Covid, “il Tso per chi rifiuta le cure? Un pericolo per le libertà di tutti”

Dopo la proposta di estendere il trattamento sanitario obbligatorio ai malati di Covid che non vogliono farsi curare e violano la quarantena, il dibattito si accende. Lasagni (Psicoradio): “Esiste già una legge che punisce chi diffonde consapevolmente una malattia infettiva, non c’è bisogno del Tso: il rischio è che si torni a usare la psichiatria come strumento di controllo sociale”

Covid, “il Tso per chi rifiuta le cure? Un pericolo per le libertà di tutti”

Il Tso non nasce per curare le persone, perché la cura è un processo di trasformazione che avviene con il consenso del paziente. Utilizzare il Tso con i malati di Covid che non vogliono farsi curare è assolutamente sovradimensionato: in Italia esiste già una legge che punisce chi diffonde consapevolmente una malattia infettiva. Perché non servirci degli strumenti che ci sono già? Ancora una volta, si rischia di usare la psichiatria come strumento del controllo sociale”. A parlare è Cristina Lasagni, direttrice di Psicoradio, la radio di Bologna fatta dai pazienti psichiatrici, che si dice preoccupata dopo che, durante l’emergenza Covid, si è diffusa la proposta di usare il trattamento sanitario obbligatorio per chi rifiuta le cure e viola la quarantena.

Tutto nasce dalla richiesta che ha fatto il presidente della Regione Veneto Luca Zaia, dopo che una persona positiva al tampone ha rifiutato la quarantena, rischiando di creare nuovi focolai. L’idea è stata accolta da Antonio Decaro, presidente dell’Anci e sindaco di Bari, e da altri sindaci, che vedono il Tso come “strumento molto utile per tenere sotto controllo l’epidemia”. Il ministro alla Sanità Roberto Speranza allora ha incaricato il suo ufficio di studiare la questione e verificare come rispondere a questa richiesta. “La redazione di Psicoradio ha subito drizzato le orecchie, e così abbiamo deciso di realizzare una puntata ad hoc sul tema – spiega Lasagni – .  È una questione molto delicata: capiamo l’ansia che viene quando un malato di Covid non accetta le cure, ma in Italia non puoi obbligare una persona a curarsi, c’è una legge che tutela la libera scelta del paziente.”

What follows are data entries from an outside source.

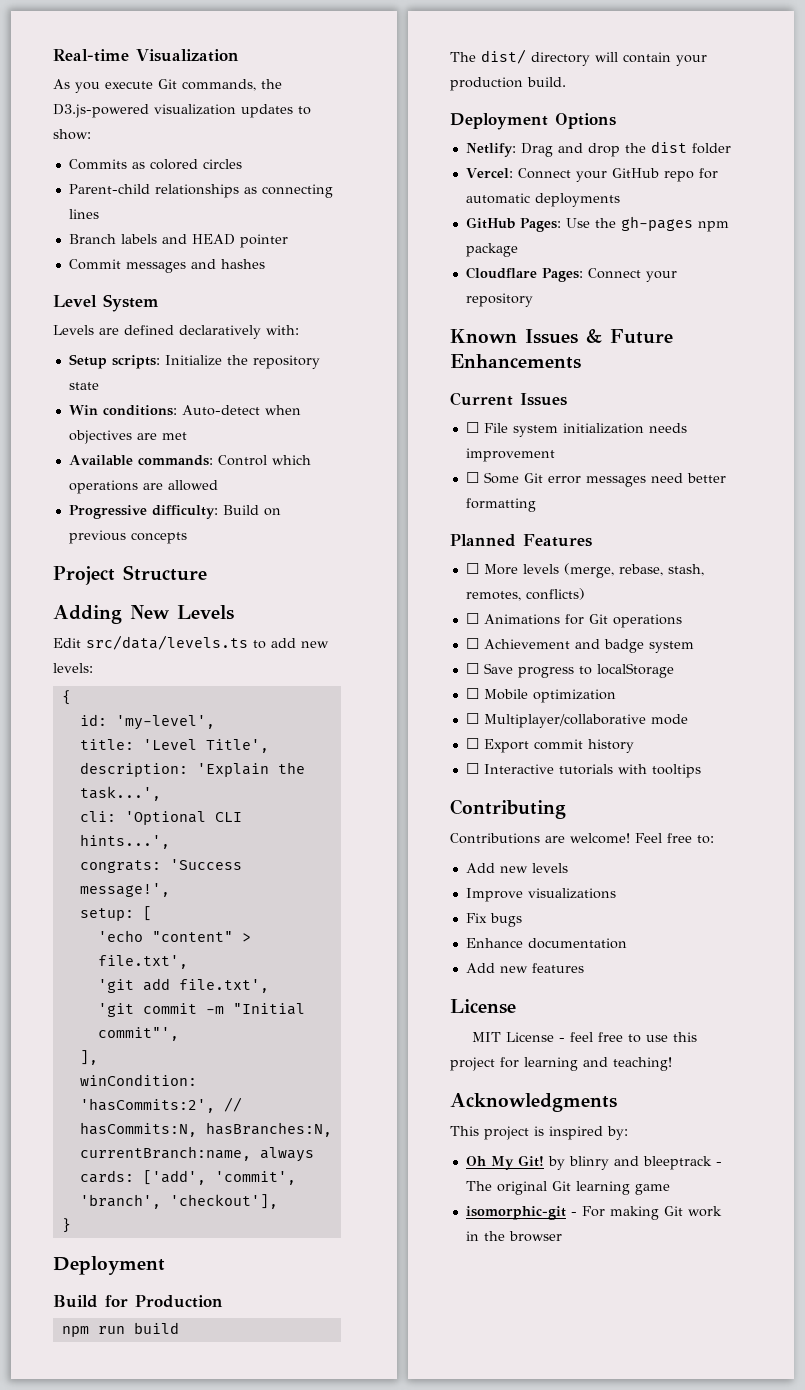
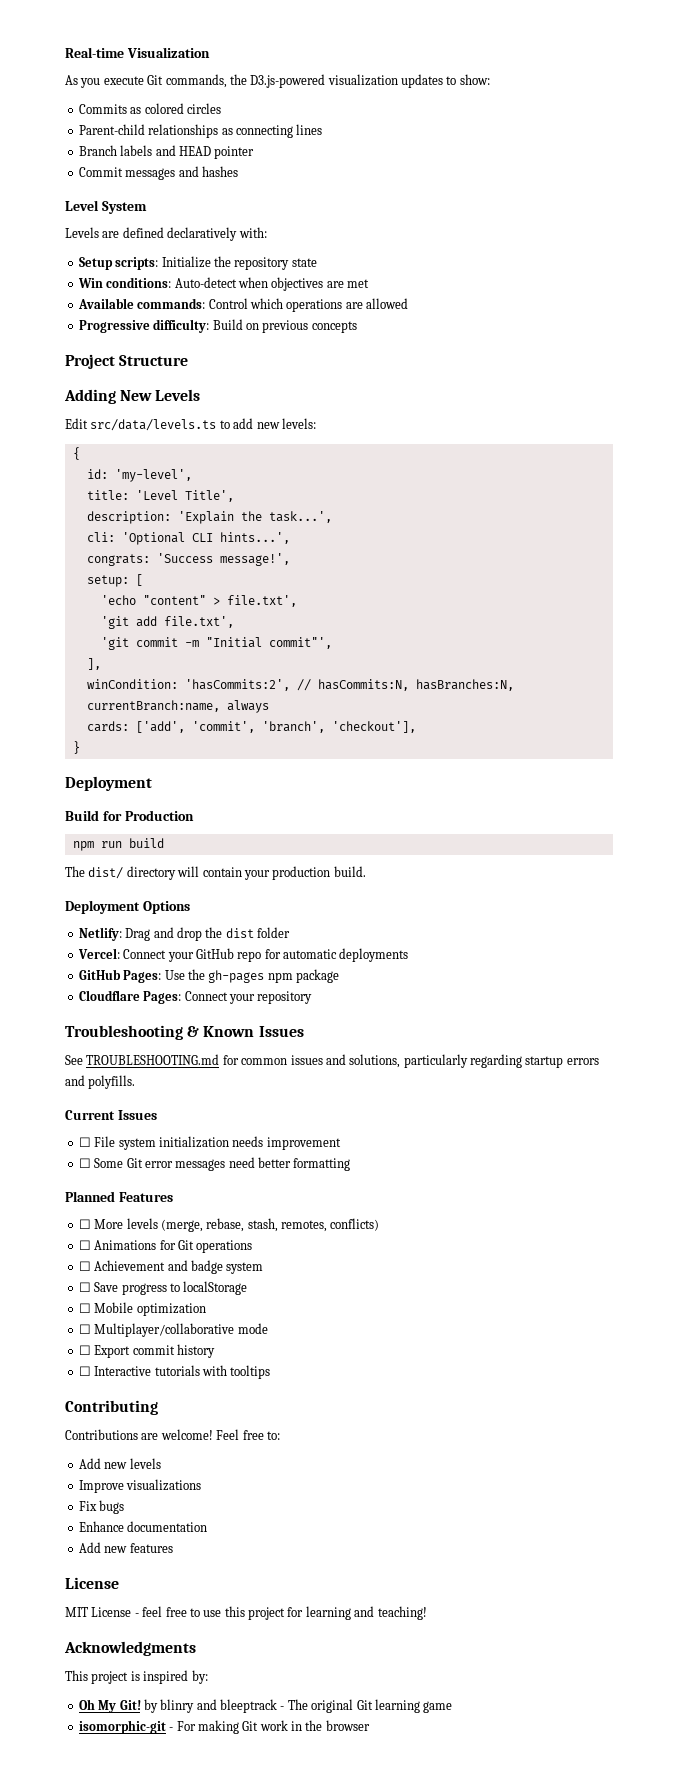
- Known Issues & Future Enhancements
+ Troubleshooting & Known Issues
+ See TROUBLESHOOTING.md for common issues and solutions, particularly regarding startup errors and polyfills.

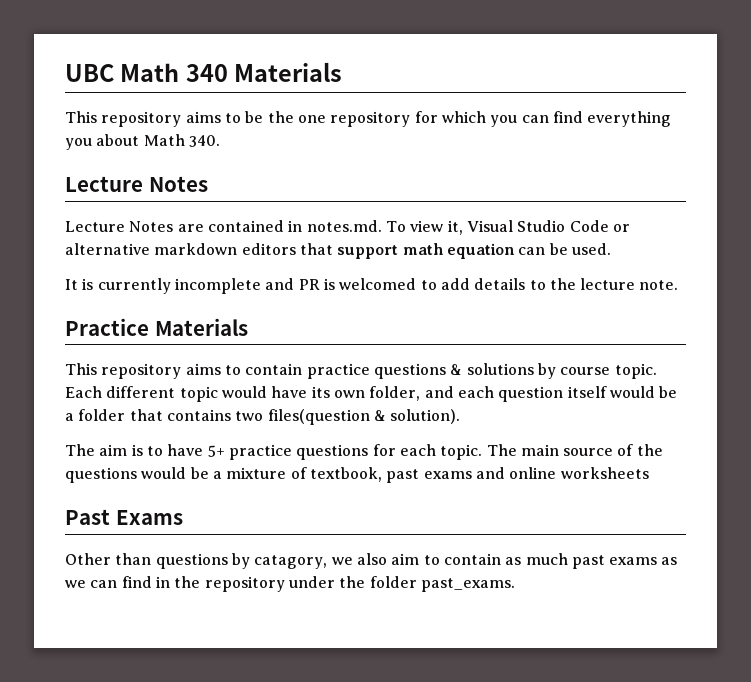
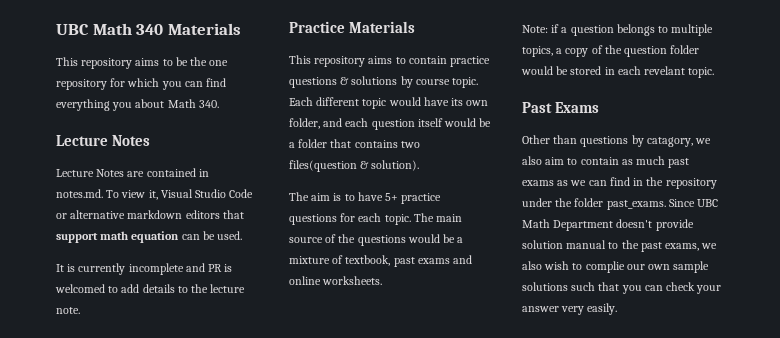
- The main source of the questions would be a mixture of textbook, past exams and online worksheets
+ The main source of the questions would be a mixture of textbook, past exams and online worksheets.
+ Note: if a question belongs to multiple topics, a copy of the question folder would be stored in each revelant topic.
+ Since UBC Math Department doesn't provide solution manual to the past exams, we also wish to complie our own sample solutions such that you can check your answer very easily.

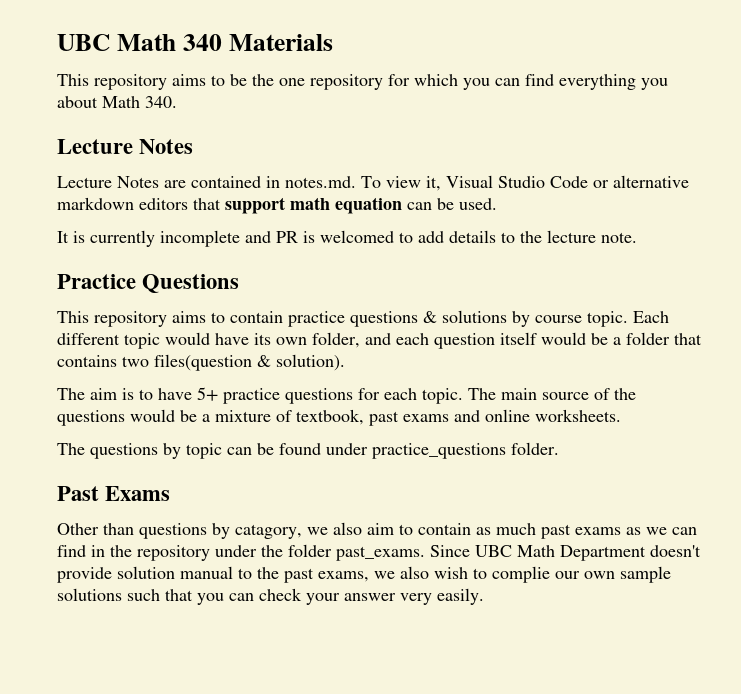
- Practice Materials
+ Practice Questions
- Note: if a question belongs to multiple topics, a copy of the question folder would be stored in each revelant topic.
+ The questions by topic can be found under practice_questions folder.

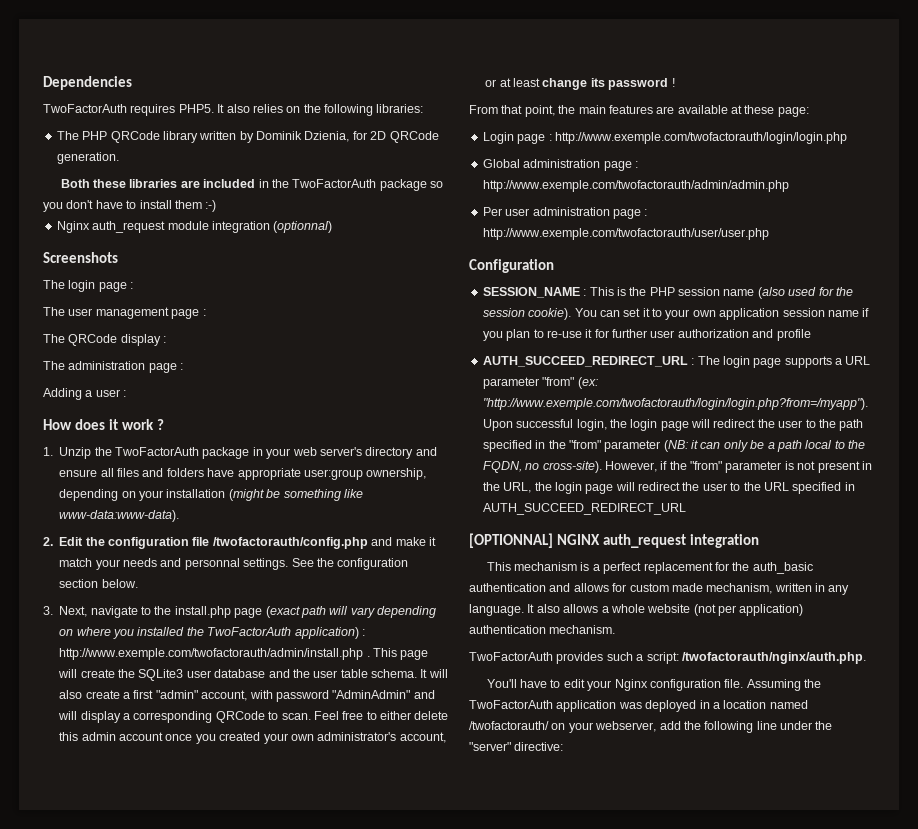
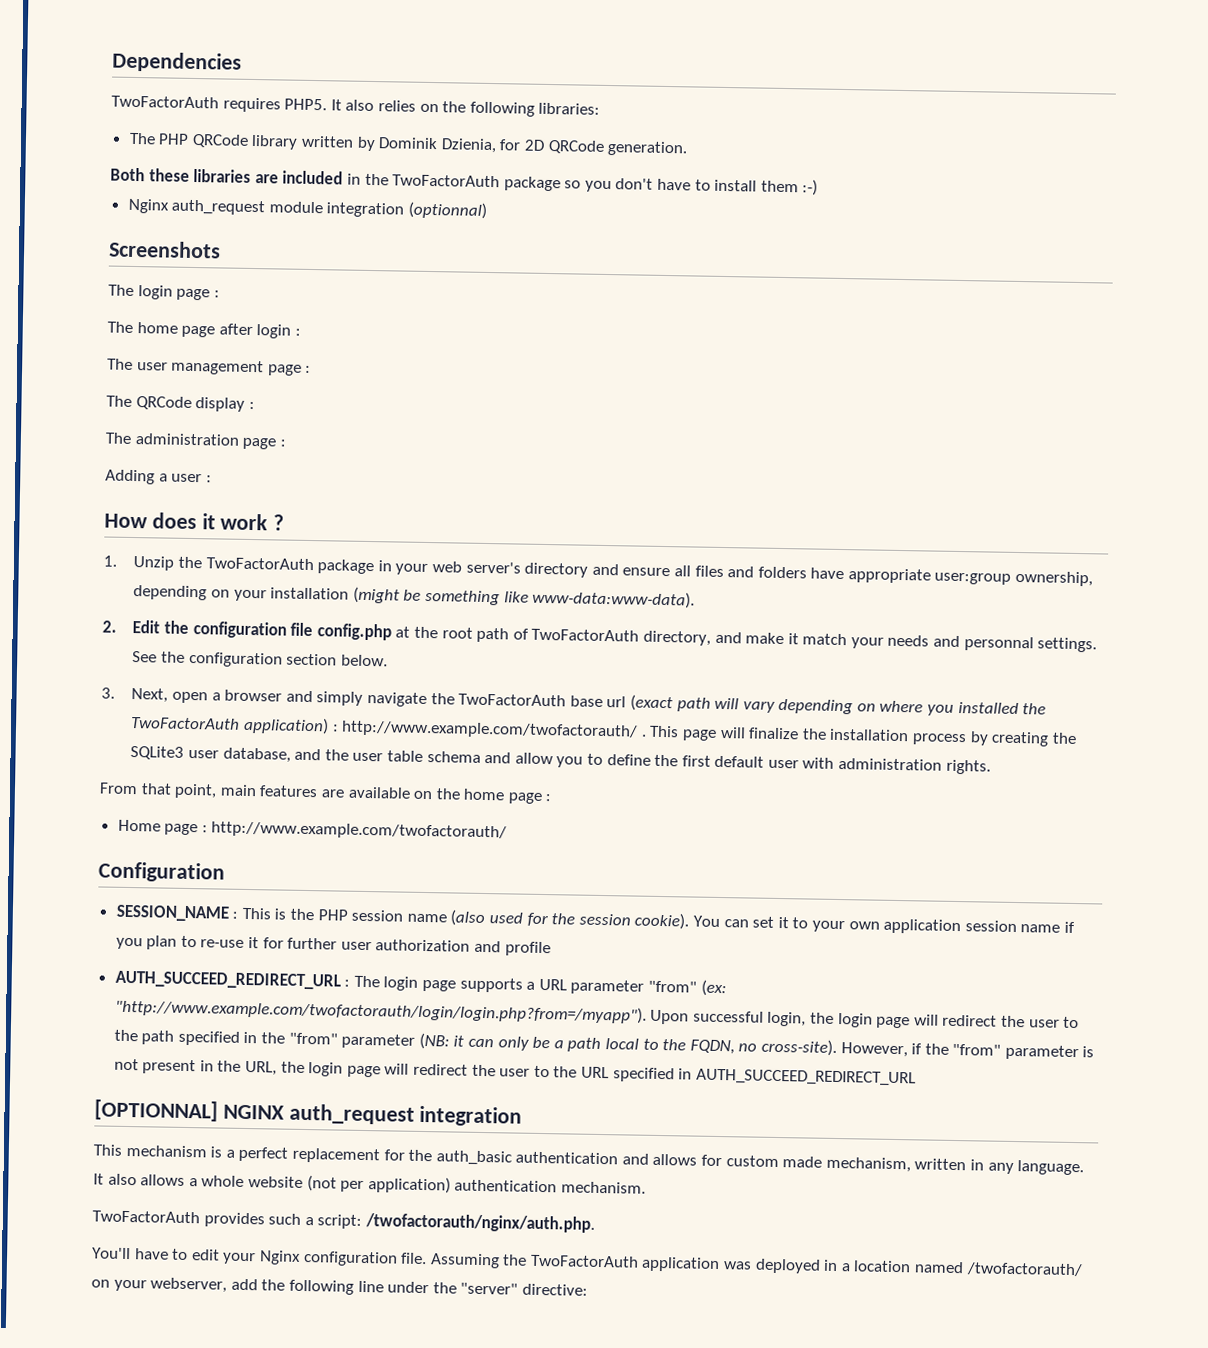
+ The home page after login :
- 2. Edit the configuration file /twofactorauth/config.php and make it match your needs and personnal settings.
+ 2. Edit the configuration file config.php at the root path of TwoFactorAuth directory, and make it match your needs and personnal settings.
- 3. Next, navigate to the install.php page (exact path will vary depending on where you installed the TwoFactorAuth application) : http://www.exemple.com/twofactorauth/admin/install.php .
+ 3. Next, open a browser and simply navigate the TwoFactorAuth base url (exact path will vary depending on where you installed the TwoFactorAuth application) : http://www.example.com/twofactorauth/ .
- This page will create the SQLite3 user database and the user table schema. It will also create a first "admin" account, with password "AdminAdmin" and will display a corresponding QRCode to scan. Feel free to either delete this admin account once you created your own administrator's account, or at least change its password !
+ This page will finalize the installation process by creating the SQLite3 user database, and the user table schema and allow you to define the first default user with administration rights.
- From that point, the main features are available at these page:
- Login page : http://www.exemple.com/twofactorauth/login/login.php
- Global administration page : http://www.exemple.com/twofactorauth/admin/admin.php
- Per user administration page : http://www.exemple.com/twofactorauth/user/user.php
+ From that point, main features are available on the home page :
+ Home page : http://www.example.com/twofactorauth/
- AUTH_SUCCEED_REDIRECT_URL : The login page supports a URL parameter "from" (ex: "http://www.exemple.com/twofactorauth/login/login.php?from=/myapp"). Upon successful login, the login page will redirect the user to the path specified in the "from" parameter (NB: it can only be a path local to the FQDN, no cross-site).
+ AUTH_SUCCEED_REDIRECT_URL : The login page supports a URL parameter "from" (ex: "http://www.example.com/twofactorauth/login/login.php?from=/myapp"). Upon successful login, the login page will redirect the user to the path specified in the "from" parameter (NB: it can only be a path local to the FQDN, no cross-site).

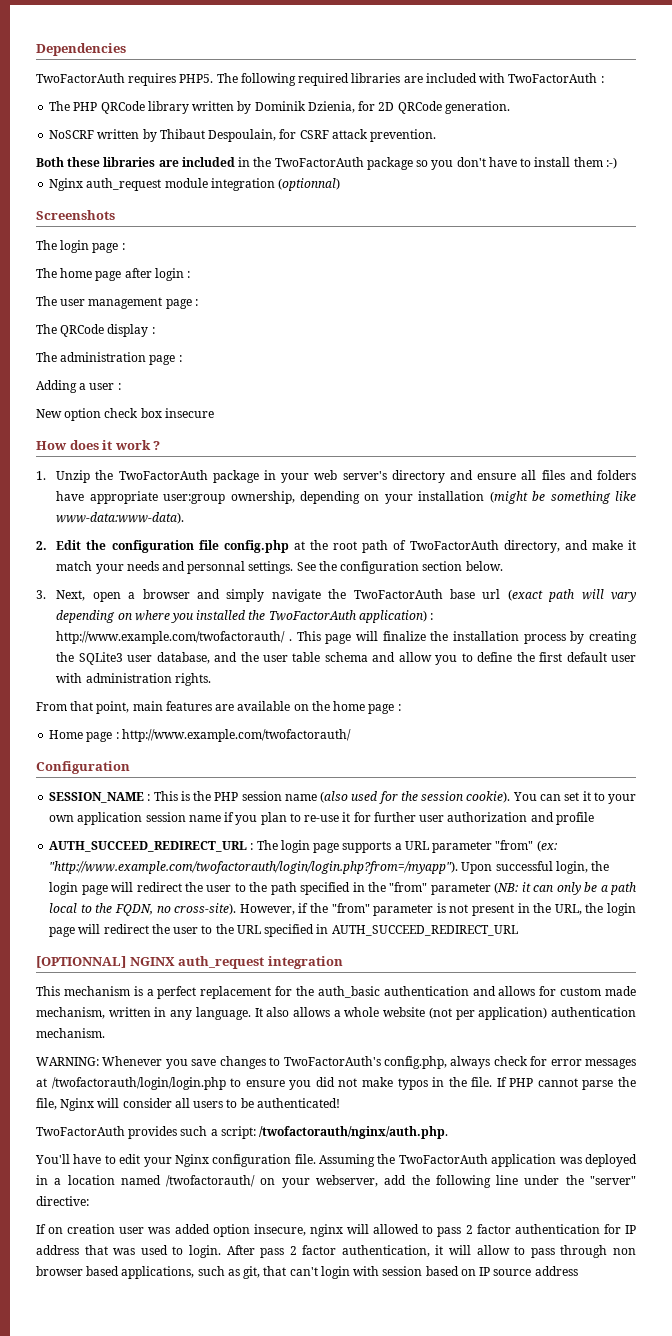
- It also relies on the following libraries:
+ The following required libraries are included with TwoFactorAuth :
+ NoSCRF written by Thibaut Despoulain, for CSRF attack prevention.
+ New option check box insecure
+ WARNING: Whenever you save changes to TwoFactorAuth's config.php, always check for error messages at /twofactorauth/login/login.php to ensure you did not make typos in the file. If PHP cannot parse the file, Nginx will consider all users to be authenticated!
+ If on creation user was added option insecure, nginx will allowed to pass 2 factor authentication for IP address that was used to login. After pass 2 factor authentication, it will allow to pass through non browser based applications, such as git, that can't login with session based on IP source address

Nel frattempo, sulla questione si sono espressi diversi esperti e istituzioni: Daniela De Robert, del collegio del Garante nazionale delle persone private di libertà, distingue il Tso con privazione della libertà, come quello effettuato in psichiatria, e invece un trattamento sanitario obbligatorio che non priva della libertà, come sono le vaccinazioni obbligatorie, e ipotizza che si possa trovare una modalità di trattamento obbligatorio non coercitivo, magari aumentando le multe e applicando contravvenzioni che finiscono sulla fedina penale. 

Giuseppe Deleo, medico legale e consigliere dell’Ordine dei medici di Milano, sostiene invece che esiste già uno strumento più appropriato, il reato di “diffusione di malattie infettive”, l’art. 438 del codice penale, che prevede la contenzione e l’arresto da 1 a 5 anni. Infine, la presidente dell’Unasam, organizzazione che raccoglie le associazioni di familiari e utenti della salute mentale, Gisella Trincas, è decisamente contraria alla proposta: se il Tso dovesse essere autorizzato per chi rifiuta la quarantena, “non esiterei a firmare una denuncia collettiva per attentato alle libertà costituzionali”, scrive. 

“Purtroppo è già avvenuto un primo caso – racconta Lasagni –.  Una donna di 78 anni malata di Covid rifiutava di essere ricoverata e le hanno fatto un Tso perché già in passato era stata in cura presso i servizi di psichiatria, benché la motivazione non fosse strettamente psichiatrica: nessuno si è posto il dubbio se lei avesse diritto o no di rifiutare la cura. Il rischio è che si torni a usare la psichiatria come strumento di controllo sociale, come quando i manicomi erano utilizzati per isolare delle persone o punire determinati comportamenti. Se qualcuno disturba o non rispetta le regole, il Tso diventa allora uno strumento semplice e immediato per ristabilire l’ordine: si ottiene in poche ore, basta la richiesta di un medico, con l’approvazione del sindaco e del giudice tutelare. Ma se iniziamo a estenderlo ai malati di Covid, perché non farlo allora anche per l’Hiv? E per tutte le malattie infettive? Le conseguenze sarebbero gravissime: chi presenta i sintomi non si a quel punto avrebbe paura di andare dal medico, temendo di non avere più libertà di scelta”.